Closed for more than half the school year, the government has further relaxed restrictions to allow the reopening of schools amid the spread of COVID-19 across the country, leaving many parents in limbo.
The Ministry of Education has proposed tentative schedules to reopen schools. According to Getahun Mekuria (PhD), the Minister of Education, universities, primary and secondary education will resume in weeks. For instance, regional states and rural administrations advised reopening schools on October 19, 2020, and onwards, while Schools in Addis Ababa have recommended reopening on November 30, 2020.
However, with the growing number of new cases and mortality, many parents fear sending their kids to schools.
Parents expressed their frustration over the lack of information on how schools could adhere to the safety measures. Concerns on physical distancing, wearing a mask, maintain hygiene and sanitary conditions have circulated on social media platforms. Many parents have created social media groups, to exchange views and concerns about schools and education matters.

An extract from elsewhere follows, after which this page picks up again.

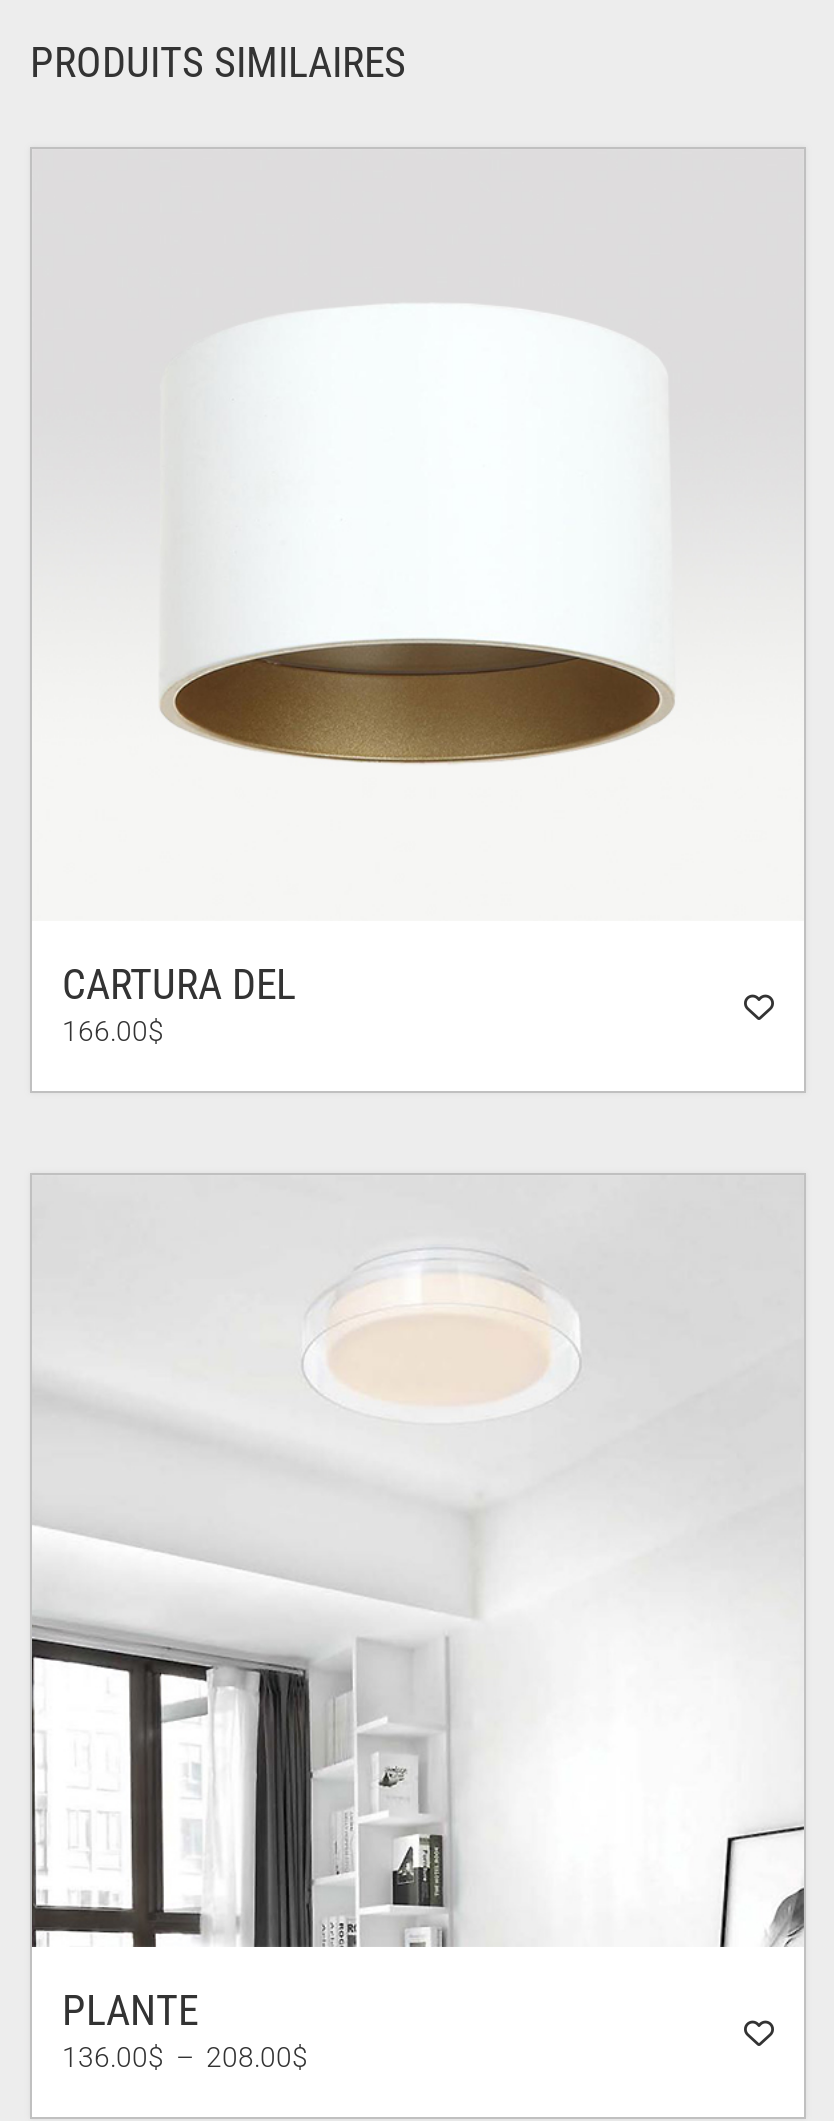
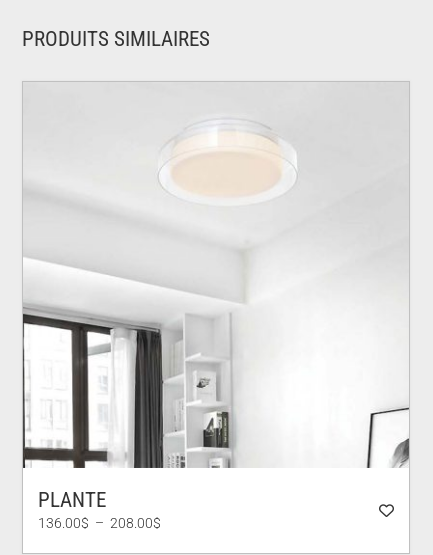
- [image]

- CARTURA DEL
- 166.00$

Hargua Mamo, director of public relations with the Ministry of Education, told The Reporter that such concerns are valid. However, there are several parents equally concerned about the potential impacts their kids might encounter, due to the prolonged closure of schools. She said scores of parents have also demanded for schools reopen.
Responding to claims made by parents about lack of consultations, the director said the ministry has met with both parents’ and teachers’ representative groups. She added that it follows and monitors, whether safety standards and requirements are implemented in schools. Failing to meet safety measures will not be tolerated, she stressed.
Efforts to teach students by remote learning and homeschooling practices have fetched little outcomes for many countries, and Ethiopia is no different. The 2020 Human Capital report by the World Bank Group indicated that three out of ten children have received remote learning or digitalized education. The report details that these practices have yielded in lower outreach in Ethiopia when compared to Kenya, where six out of ten children and in Uzbekistan, seven out of ten children have been able to continue education through remote learning.
Currently, some 25 million children are forced to stay at home. In addition to that, the UN has reported that 20,000 more refugee children are out of school. However, the schools which have remained closed in the early stages of the COVID-19 transmissions are resuming education, as the total COVID-19 cases surpass 70,000.